Table for Two (2024)
By Amor Towles
Penguin Random House, 452 pages
★★★
In 2011, Julian Barnes won the 2011 Booker prize for The Sense of an Ending. I will return to that metaphor in my take on Table for Two, a collection of short stories by Amor Towles.
Towles is a wonderful novel writer who takes us deep into the psyches of his protagonists and immerses them in their time period. Can he do the same with short stories? Yes and no.
The first part of the assemblage is “New York,” six tales that begin or end in the Big Apple. “The Line” takes us to the Soviet Union shortly after the 1917 Russian Revolution. It, World War One, and domestic and foreign opposition to the new Bolshevik government devastated Russia. Urban residents had to adapt to long lines for necessities such as bread, vegetables, and cooking oil. Enter the ironically named Pushkin, who cheerfully stands in lines, holds the places of others, and queues for them. It's an uplifting tale of a man who gets what he needs by not wanting it.
This is followed by “The Ballad of Timothy Touchett,” the saga of a nebbish man easily advantage of. He ultimately gets a job at a bookstore that carries some antiquarian titles where Timothy's singular talent emerges: He's excellent at imitating other people's signatures. You can anticipate where that will go, but probably not how it gets there.

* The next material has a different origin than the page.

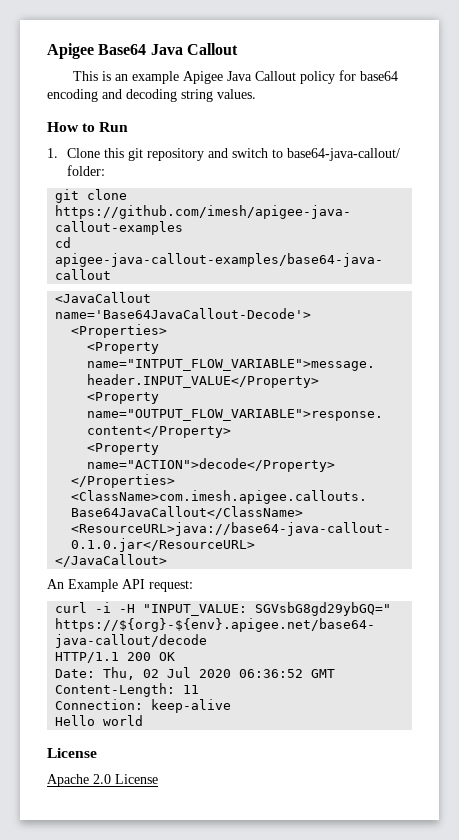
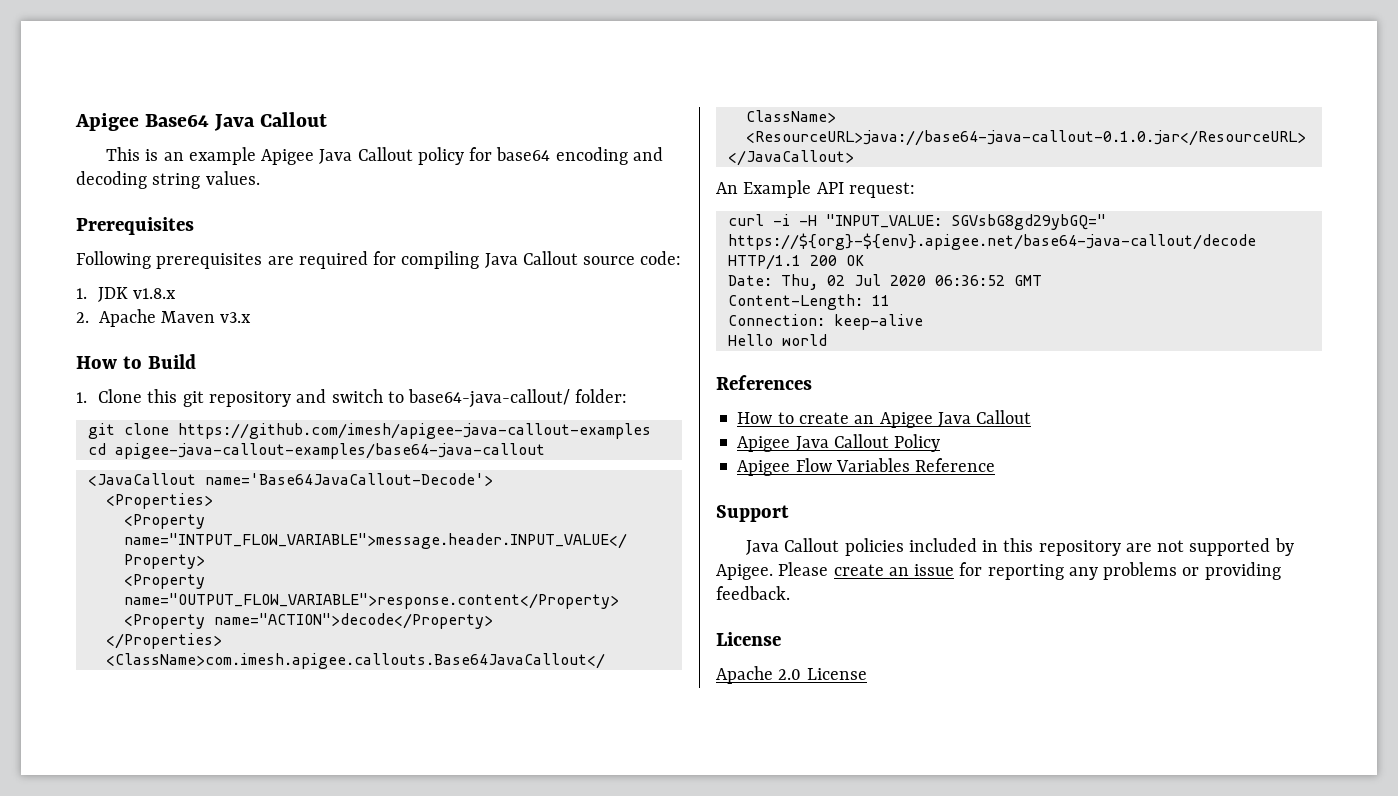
[47,122,129,132] // How to Run -> [76,217,194,235] [76,251,682,269] [76,287,177,302] [76,309,252,327] [76,354,196,369] // Prerequisites // Following prerequisites are required for compiling Java Callout source code: // 1. JDK v1.8.x // 2. Apache Maven v3.x // How to Build
(144, 720) none -> [716,375,812,390] [737,410,1032,428] [737,434,941,452] [737,458,996,476] [716,505,789,522] [746,538,1294,556] [716,562,1281,580] [716,586,790,600] // References // How to create an Apigee Java Callout // Apigee Java Callout Policy // Apigee Flow Variables Reference // Support // Java Callout policies included in this repository are not supported by Apigee. Please create an issue for reporting any problems or providing feedback.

The remaining four stories are decent, but not necessarily the most relatable unless you’re a highbrow or high-powered New Yorker. A meddling daughter in “I Will Survive” is browbeaten into investigating her stepfather. He says he's playing squash each Sunday but has a surprisingly different activity in mind. “The Bootlegger” is a lesson on hubris focusing on an upwardly mobile man new to high culture but full enough of himself to be offended by an elderly gentleman illegally taping performances at Carnegie Hall.
Two more problematic stories are the “Di Domenico Fragment,” involving a mysterious group seeking to reassemble an Annunciation painting from the namesake Italian artist piece by piece. A New Yorker has a relative who has a fragment and smells opportunity. It contains my favorite line from the novel: “No one is born pompous. To obtain the state requires a certain amount of planning and effort.” I’m not sure how many readers will care about the setup, plus everything ends with a sigh rather than a flash.
The same lack of a strong sense of an ending also plagues “Hasta Luego.” It seems too improbable to be believable and too histrionic to make readers suspend belief. The plot centers on snowstorm, a cancelled flight, and a happy-go-lucky stranded traveler who cheers up the disgruntled, but is hiding a deeper problem than a day's delay.
The second part of the book, “Los Angeles,” takes a 180° turn. It’s one novella-length story, “Eve in Hollywood,” is a pot boiler mystery of voyeurism, blackmail, extortion, scandal, and murder in 1939 Hollywood. Olivia de Havilland is an absent-but-pivotal character who has just finished making “Gone with the Wind.” We are taken inside MGM and served large doses of petulant creatives, abusive producers, enormous egos, and double crossers. We meet Evelyn “Eve” Ross, Ms. de Havilland’s protectoress, and ex-detective Charlie Granger. They are trying to recoup nude photos and negatives of de Havilland snapped without her knowledge. Who took them, who is trying to acquire them for nefarious purposes, and where are they? Towles mixes fictional and composite personalities with icons such as de Havilland, Bette Davis, Errol Flynn, David O Selznick, and Irving Thalberg, though the last is anachronistic as he died in 1936. There is an additional cast of unsavory characters, some forced into sleazy activity and some with darker motives. There are strong currents to wade to keep track of the white hats and the black ones, but it’s a diverting story with a surprise/reprise ending that’s sharper than others in the collection.
I liked Table for Two, but I didn't love it. In my view, the short story genre is not Towles’ best. I appreciate that not every idea can become a full-length novel, but I found myself looking for universalizing dilemmas and themes. One-note stories–about ¼ of Table for Two–call attention to being fiction whose note fails to reverberate. Call it a tray of comestibles, some delicious and some disappointing. Somehow, my mixed metaphor seems appropriate.